Could I, could we all imagine then that that year (1991) would bring such changes in two of my homelands, that here Dubrovnik, Rovinj, Sarajevo, and in Russia - Kiev, Crimea, Odesa, would become "abroad"... Bosnia, Herzegovina and Krajina... Nagorno-Karabakh and Chechnya... Thousands, millions of refugees, orphans, ruined lives, destroyed cities and villages, dead, maimed...

What is left of what we believed so much five decades ago and even during the war? What else am I destined to experience? Let me stop there...

This was from the memoir of Đorđe Lobačev a Serbian/Russian comic creator and essentially the only Soviet comic book creator until the 80s. He joined the partisans, survived WW2, got citizenship in the USSR, was deported by Tito to Romania, wasn't allowed to move to Leningrad because of fears over those who had worked in capitalist countries (least that's what bios say, I assume it was more specifically entertainment and artistic fields) until after the Thaw, only allowed back to Serbia decades later, only to watch all of it destroyed.

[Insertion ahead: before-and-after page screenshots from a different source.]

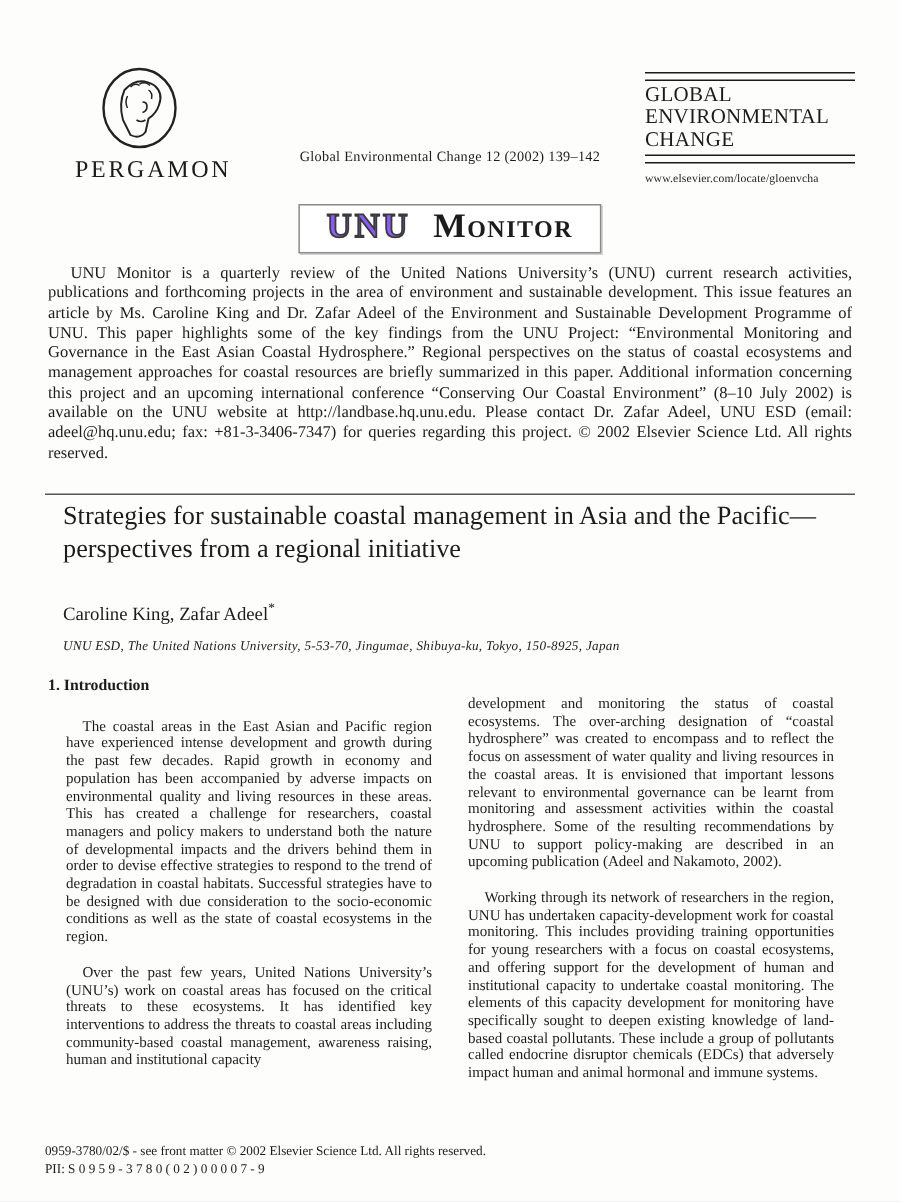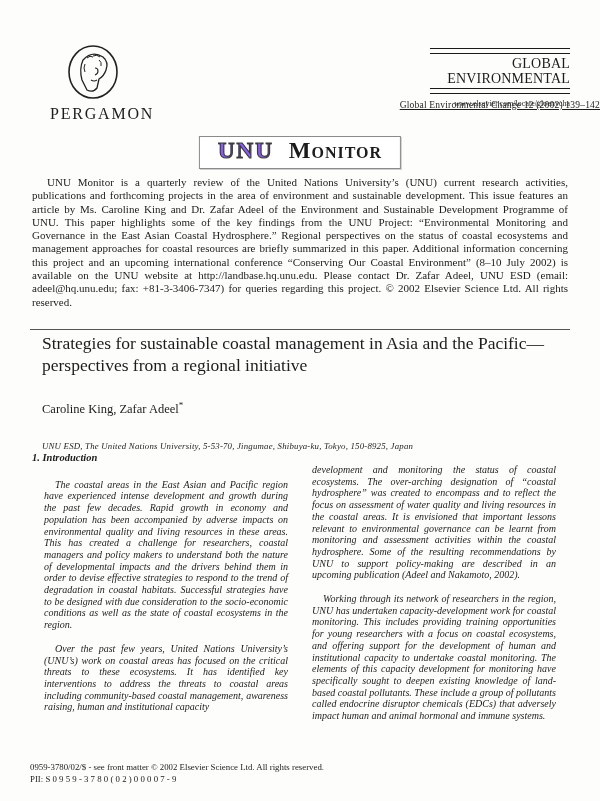"GLOBAL" .masthead { text-align: right -> left }
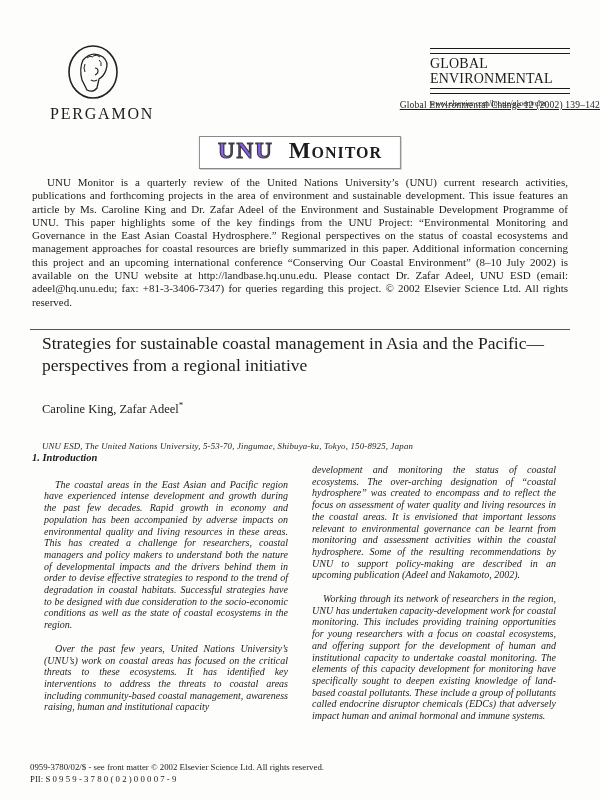"CHANGE" div { html: none -> <div>CHANGE</div> }
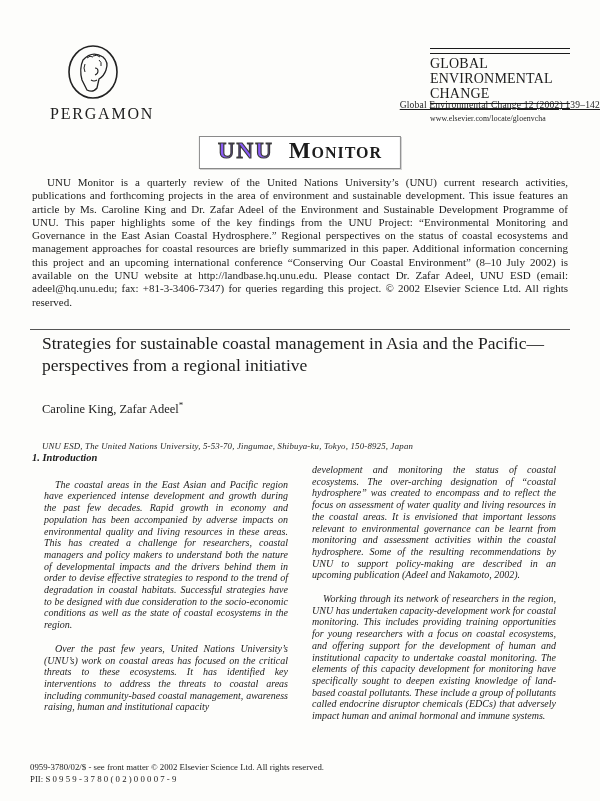"Global Environmental Change 12 (2002)" .citation { text-align: right -> center; text-decoration: underline -> none }
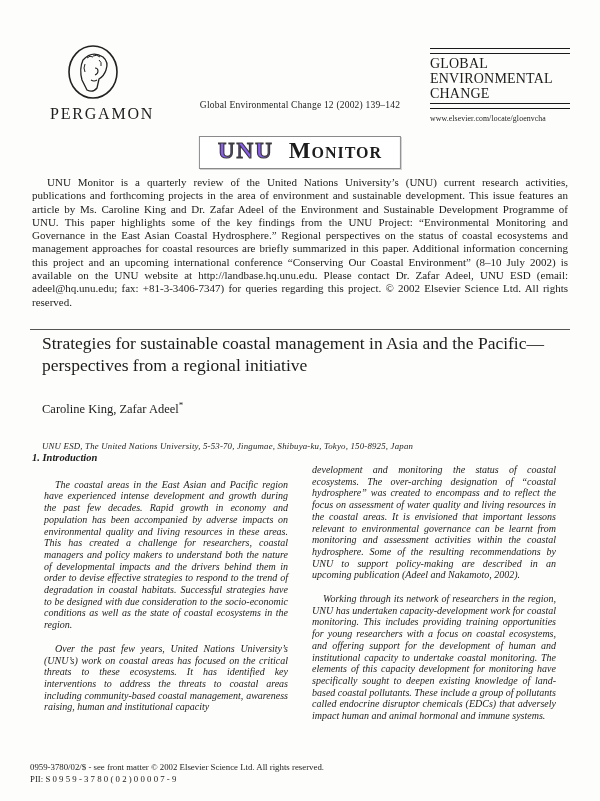"UNU ESD, The United Nations" .affiliation { margin-top: 24px -> 8px }
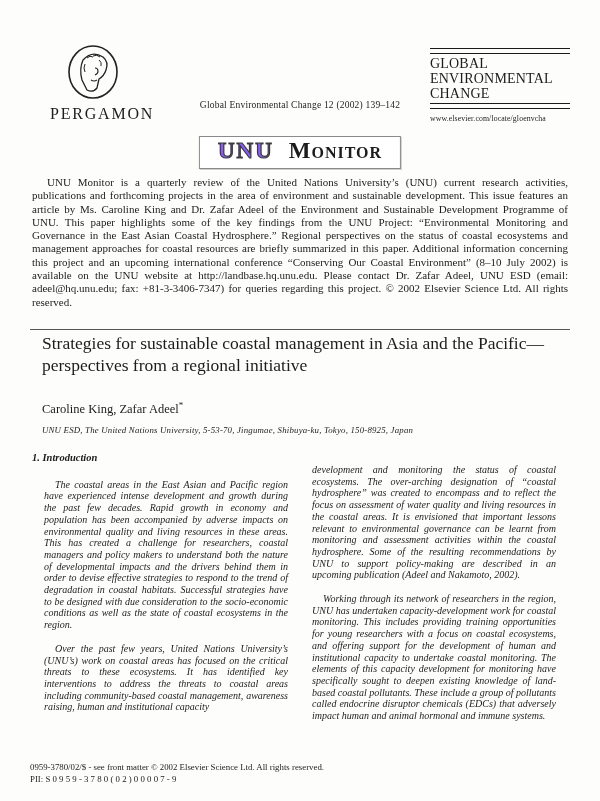"1. Introduction" .columns { font-style: italic -> none }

I was trying to find some communist comic history that wasn't defectors or dissenters driven, but came across this tragic fucking quote from an obituary of him. Sums up the helplessness of being an elderly person watching the collapse of both motherlands.

  • EmoThugInMyPhase [he/him]
    ·
    2 months ago

    kaneki the fucking soviets man. Achieved multiple centuries within decades, and crashed just about as fast. Lenin’s quote about decades and weeks go both ways I suppose.

    This reminds me of an elderly woman in Ukraine who came out with a Soviet flag to welcome who she thought were the Russian soldiers. Turns out they were Ukrainian soldiers, and they snatched the flag from her and taunted her. I believe she lived a normal life up until 1991, that’s when she saw most, if not, all of her children and grandchildren die due to alcoholism, crime, and/or suicide.

    I feel anger and disgust whenever I see westerners gush over the drunkard Yeltsin. Of course, he’s just a blip, but he’s the catalyst to everything we see now and the fuckers who got him to that position won’t even acknowledge it. They’ve won, they’ve caused endless suffering and misery to every side and they still get angry at the results.

  • SkingradGuard [he/him, comrade/them]
    ·
    2 months ago

    "What would happen if capital succeeded in smashing the Republic of Soviets? There would set in an era of the blackest reaction in all the capitalist and colonial countries, the working class and the oppressed peoples would be seized by the throat, the positions of international communism would be lost."

    yea we're living in barbarism

    • Ocommie63 [she/her]@lemmygrad.ml
      ·
      2 months ago

      This is untrue, we are not living in barbarism. The quote that you are referencing to reach your conclusion that we are living in barbarism was spoken by Rosa Luxemburg. The barbarism that Rosa Luxemburg was referring to in her quote, “As thing stand today capitalist civilization cannot continue; we must either move forward into socialism or fall back into barbarism” is defined by Engels in his work, The Origin of the Family, Private Property, and the State as when, the “natural endowments of the two hemispheres come into play” in this definition, barbarism is dominated by “the domestication and breeding of animals and the cultivation of plants”. Now if we compare this state to our current state it becomes clear that we are, in fact, not living in barbarism, not at all. We are, however, living through capitalism, which is certainly brutal, and barbaric, that much is true, but to say that we are living in barbarism is a gross misinterpretation of the severity of our current situation.